_WHAT THE TASK ASKS_. Set down exactly the lines running from the line with "-216,7 +216,7 @@" to the end of the listing below, both ends included.
------------------------------
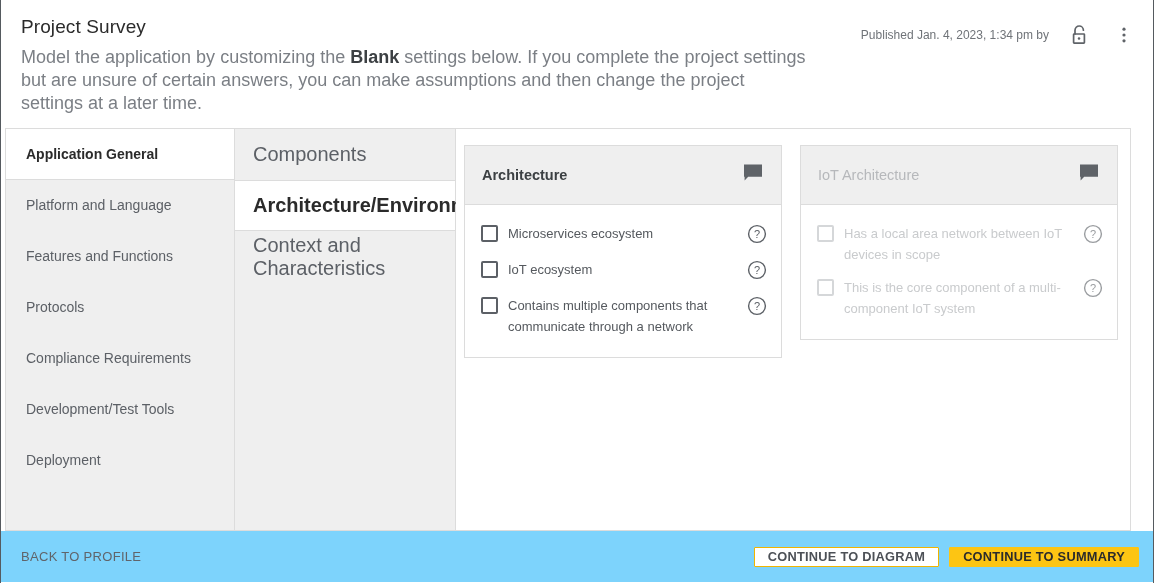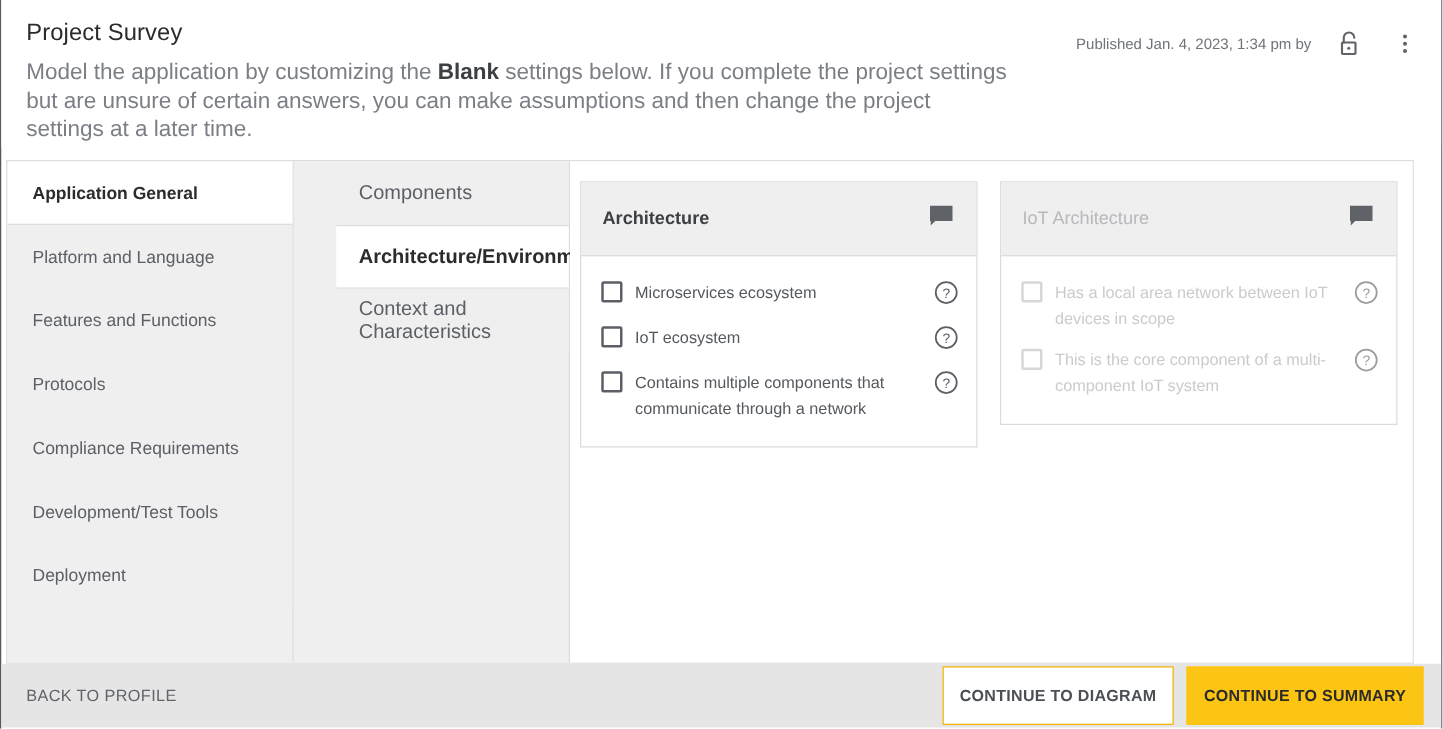--- a/index.html
+++ b/index.html
@@ -114,12 +114,11 @@
     display: flex;
     align-items: center;
     padding: 0 14px 0 18px;
-    font-size: 16px;
+    font-size: 20px;
     color: #5c6066;
     background: #efefef;
     border-top: 1px solid transparent;
     border-bottom: 1px solid transparent;
-    margin-left: 34px;
   }
   .sub-item.active {
     background: #ffffff;

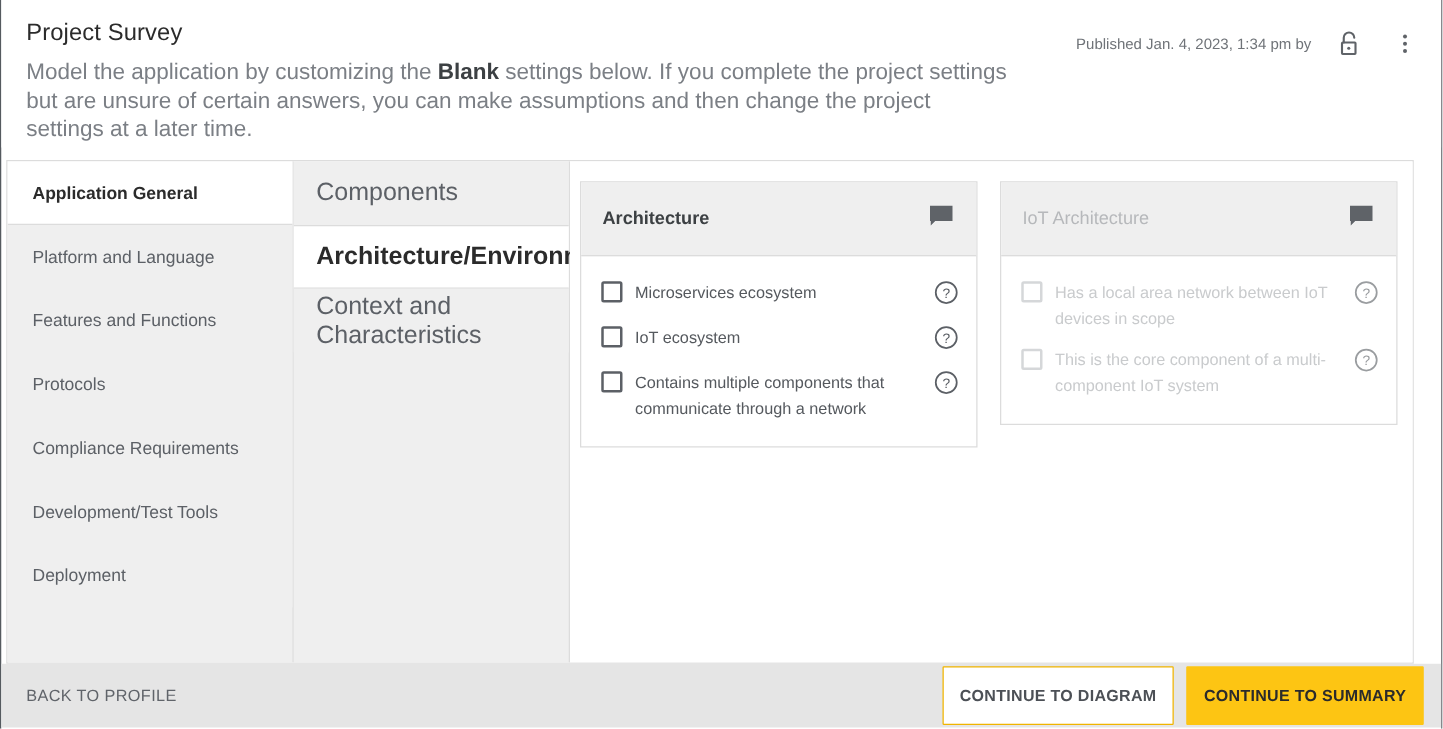--- a/index.html
+++ b/index.html
@@ -200,7 +200,7 @@
     left: 0; right: 0;
     top: 531px;
     height: 51px;
-    background: #e5e5e5;
+    background: #7dd3fc;
     display: flex;
     align-items: center;
     padding: 0 14px 0 20px;

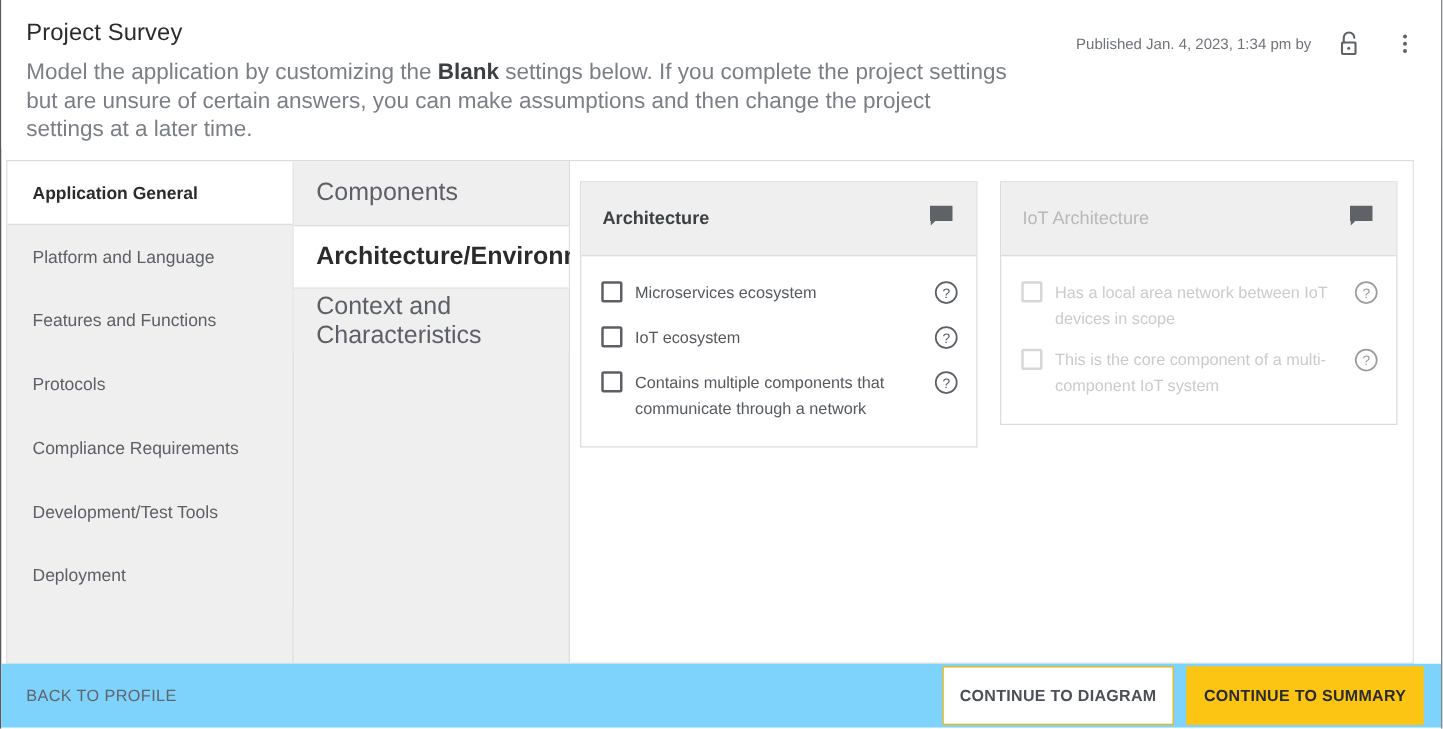--- a/index.html
+++ b/index.html
@@ -216,7 +216,7 @@
     gap: 10px;
   }
   .btn {
-    height: 47px;
+    height: 20px;
     padding: 0 13px;
     font-size: 12.8px;
     font-weight: 700;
------------------------------
_PROBLEM SOLUTION_.
@@ -216,7 +216,7 @@
     gap: 10px;
   }
   .btn {
-    height: 47px;
+    height: 20px;
     padding: 0 13px;
     font-size: 12.8px;
     font-weight: 700;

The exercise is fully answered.